The change doesn’t prevent the government from getting information on a specific user by demanding their full account details, the Google employee said. But investigators can no longer hand over some coordinates and a timeframe, and compel Google to give it either identifying data or metadata on all users within those parameters.
The move comes just days after the very first federal appellate court, the U. S. Court of Appeals for the Fourth Circuit, in Virginia, heard oral arguments in a case called United States v. Chatrie, where it was asked to evaluate the fundamental legality of geofence warrants. (The court’s ruling, which only would cover five states largely along the eastern seaboard, will likely not come until next year.)

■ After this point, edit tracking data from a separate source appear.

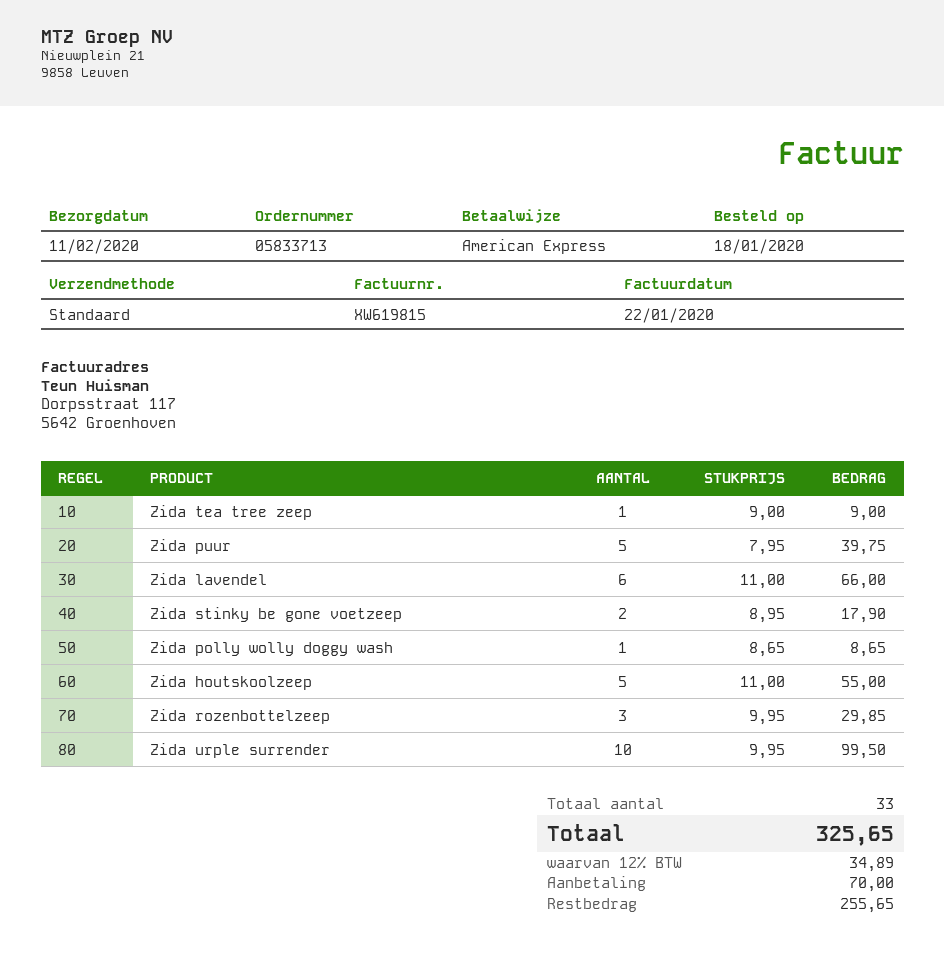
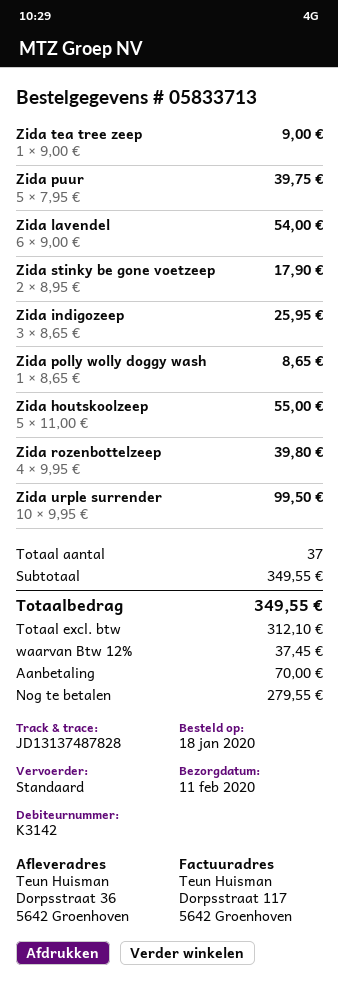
Zida lavendel: 6 x 11.00 = 66.00 -> 6 x 9.00 = 54.00
Zida rozenbottelzeep: 3 x 9.95 = 29.85 -> 4 x 9.95 = 39.80
Zida indigozeep: none -> 3 x 8.65 = 25.95
total quantity: 33 -> 37
tax: 12% = 34.89 -> 12% = 37.45
total: 325.65 -> 349.55
balance: 255.65 -> 279.55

“Good news from Google, I never thought I’d say that,” said Michael Price, one of Chatrie’s lawyers, and the litigation director for the Fourth Amendment Center at the National Association of Criminal Defense Lawyers.
“From a practical perspective, judges are often concerned about taking a tool away from law enforcement. But here that decision has just been made and may lower the stakes in some respects for finding it unconstitutional.”
Earlier this year, a California state legislator proposed a bill that would have outlawed the practice for California-based companies – notably, Google – to comply with such court orders. (That bill did not advance in the statehouse.) Now, in one fell swoop, Google has now largely taken the decision out of future judges’ hands.
Google doesn’t typically break down how many geofence warrants it receives, though it broke with tradition in 2021, revealing that more than 25% of the warrant requests it had received in the U.S. at the time were reverse location warrants. The volume of geofence warrants received by Google tripled from the end of 2018 to the end of 2019, reaching 3,000 warrants in a single quarter.
As Forbes has previously reported, practically all geofence warrants are targeted at Google, given its vast amount of search and location data. While other tech firms could theoretically be served with similar warrants, public court records nearly always point to a data request from Google over other companies.
While it may receive more geofence demands than any other tech company, it isn’t the only tech giant being told to respond to them. Apple said earlier this year that it had received such geofence requests, but could not provide the data because of the way it protects user locations.
Such warrants have been used in some of the most significant law enforcement cases in recent memory.
They were used to identify those who stormed Capitol Hill on January 6 and to identify individuals involved in the Kenosha riots of 2020 in response to the shooting of Black citizen Jacob Blake. Forbes learned last year that law enforcement were raiding historical Google location data, going back seven years in one case where cops were trying to gather evidence to send two men to death row.
Geofence warrants have also reportedly been used to investigate relatively minor crimes, such as a wallet stolen from a Utah hospital.
The California District Attorneys Association, a state level group that has previously opposed new restrictions on geofence warrants, noted that in 2022, sheriffs deputies in Santa Clara County used the technique to solve “9 separate residential burglaries.”
Similarly, Orin Kerr, a law professor at the University of California, Berkeley, wrote on X on Wednesday that “from a public policy standpoint, that seems like a bummer.”
“Geofencing has solved a bunch of really major cases that were otherwise totally cold,” he wrote.
“And there are lots of ways of doing the legal process (including Google's warrant policy, although that's just one way) that are a lot more privacy protective than ordinary warrants. But I can see why this might be in Google's business interest. If there isn't a lot of economic value to Google in keeping the data, and having it means you need to get embroiled in privacy debates over what you do with it, better for Google to drop it.”